Here, it also would have been just as easy to use calculus:

\[\frac{\partial}{\partial c}\sum_{i=1}^N (Y_i - c)^2 = 0 \implies - 2 \sum_{i=1}^N (Y_i - \hat{c}) = 0 \implies\]

\[ N c = \sum_{i=1}^N Y_i \implies \hat{c}=\bar{Y}\]

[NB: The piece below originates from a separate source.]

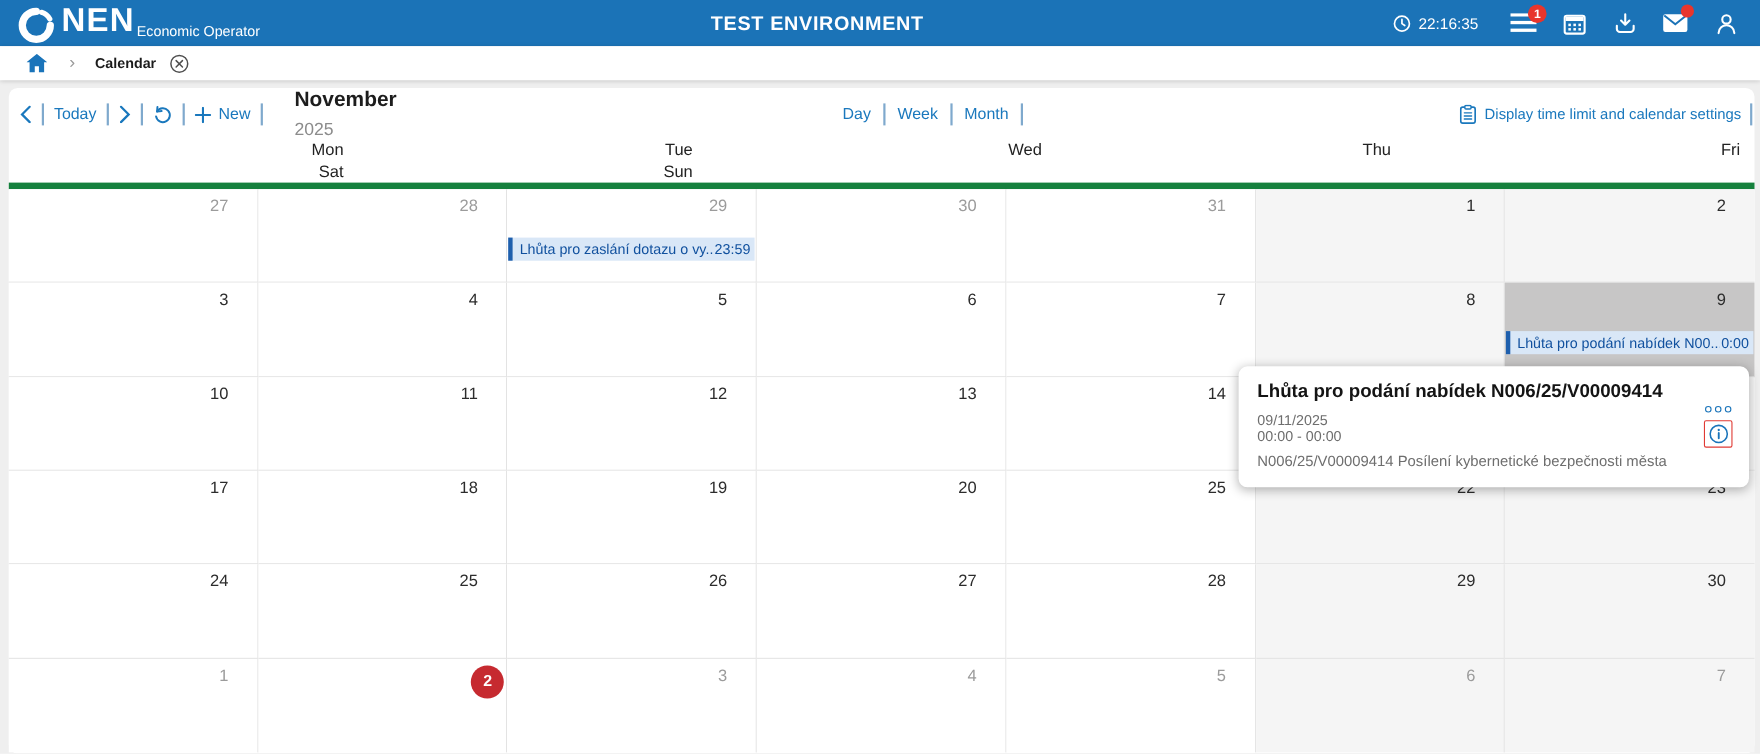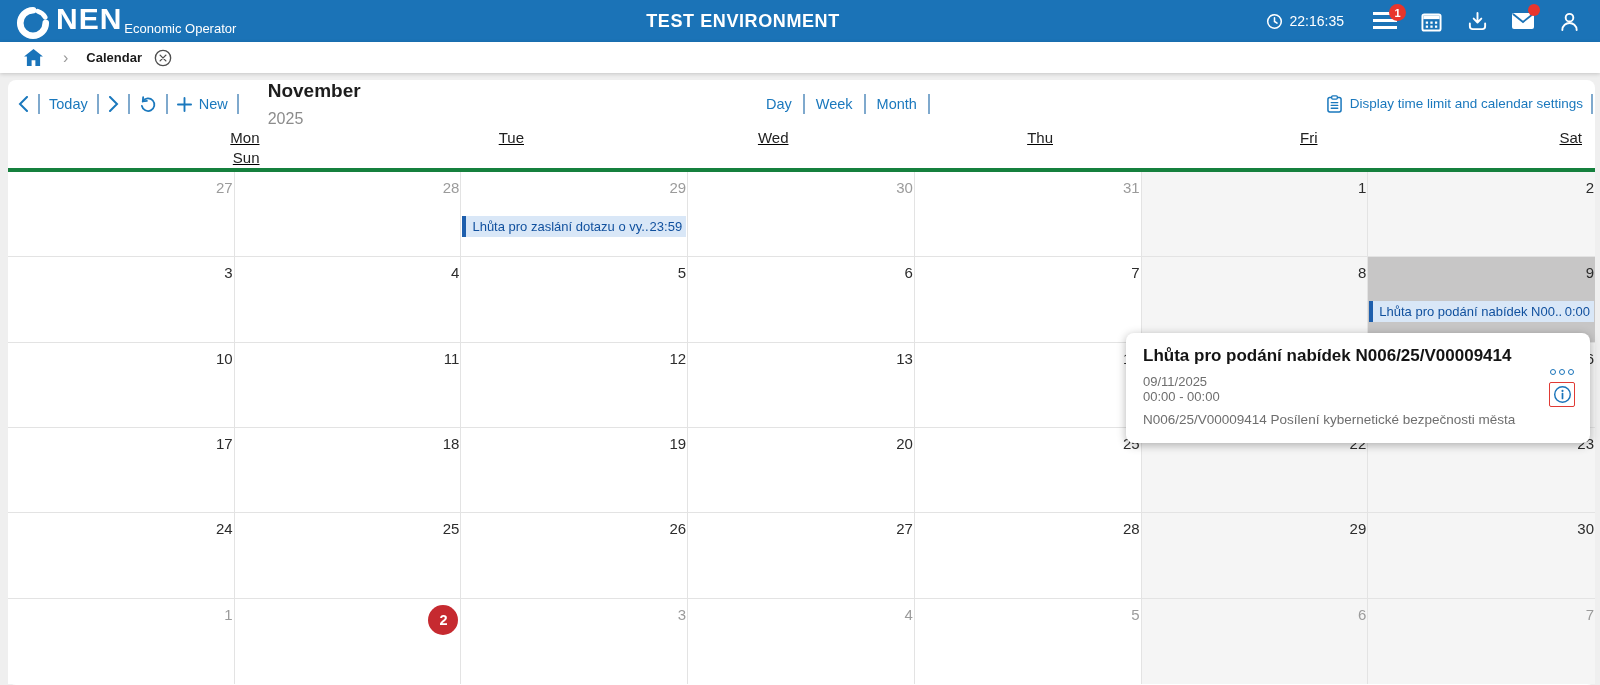"Mon" .day-head { border-bottom: 4px solid #15803d -> 6px solid #15803d; grid-template-columns: repeat(6,1fr) -> repeat(5,1fr); text-decoration: underline -> none }
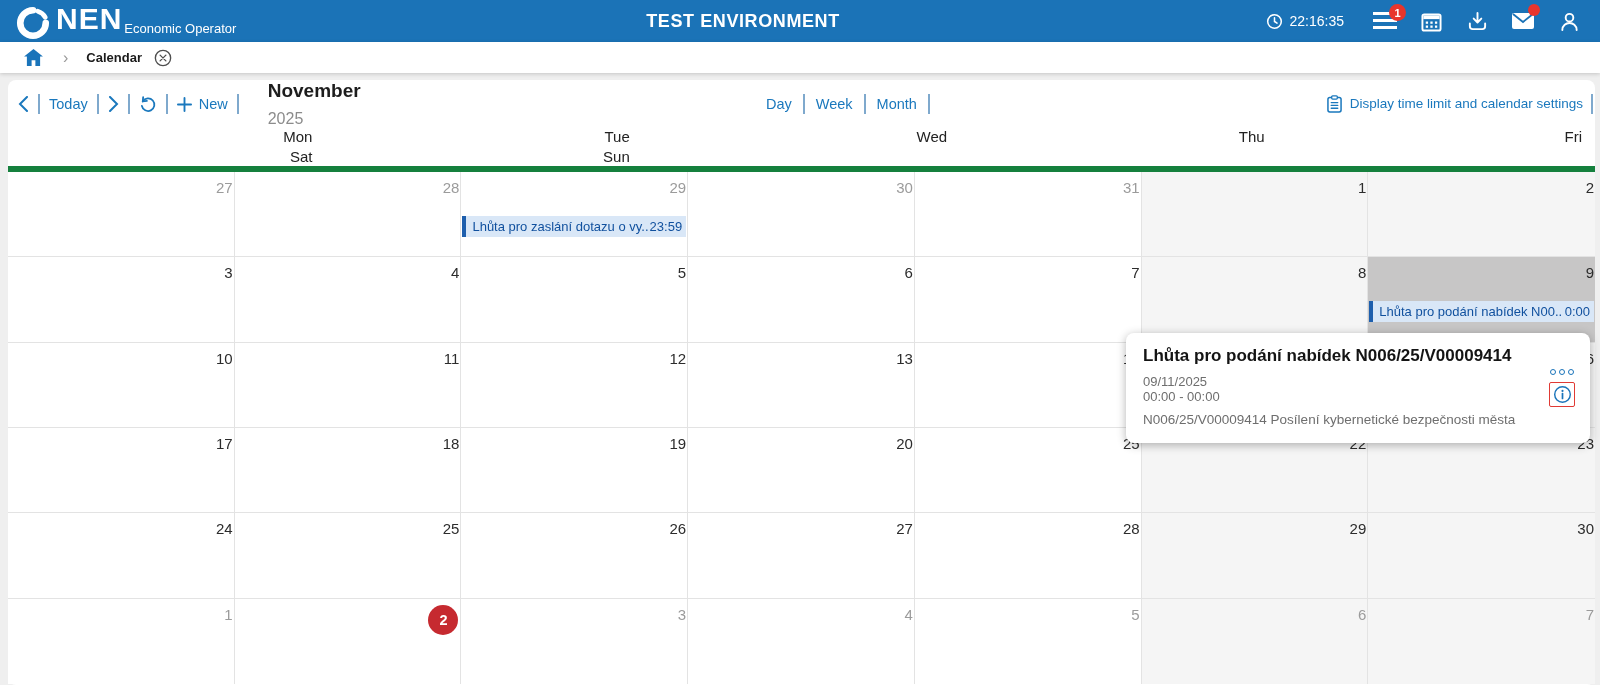"27" .date { right: 1px -> 26px }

8.7.0.3 Example: Regression is also a projection

Let us give a slightly more complicated example. Simple linear regression can also be explained with projections. Our data $\mathbf{Y}$ (we are no longer going to use the $\vec{y}$ notation) is again an N-dimensional vector and our model predicts $Y_i$ with a line $\beta_0 + \beta_1 X_i$. We want to find the $\beta_0$ and $\beta_1$ that minimize the distance between $Y$ and the space defined by:

\[ L = \{ \beta_0 \vec{v}_0 + \beta_1 \vec{v}_1 ; \vec{\beta}=(\beta_0,\beta_1) \in \mathbb{R}^2 \}\]

with:

\[ \vec{v}_0= \begin{pmatrix} 1\\ 1\\ \vdots \\ 1\\ \end{pmatrix} \mbox{ and } \vec{v}_1= \begin{pmatrix} X_{1}\\ X_{2}\\ \vdots \\ X_{N}\\ \end{pmatrix} \]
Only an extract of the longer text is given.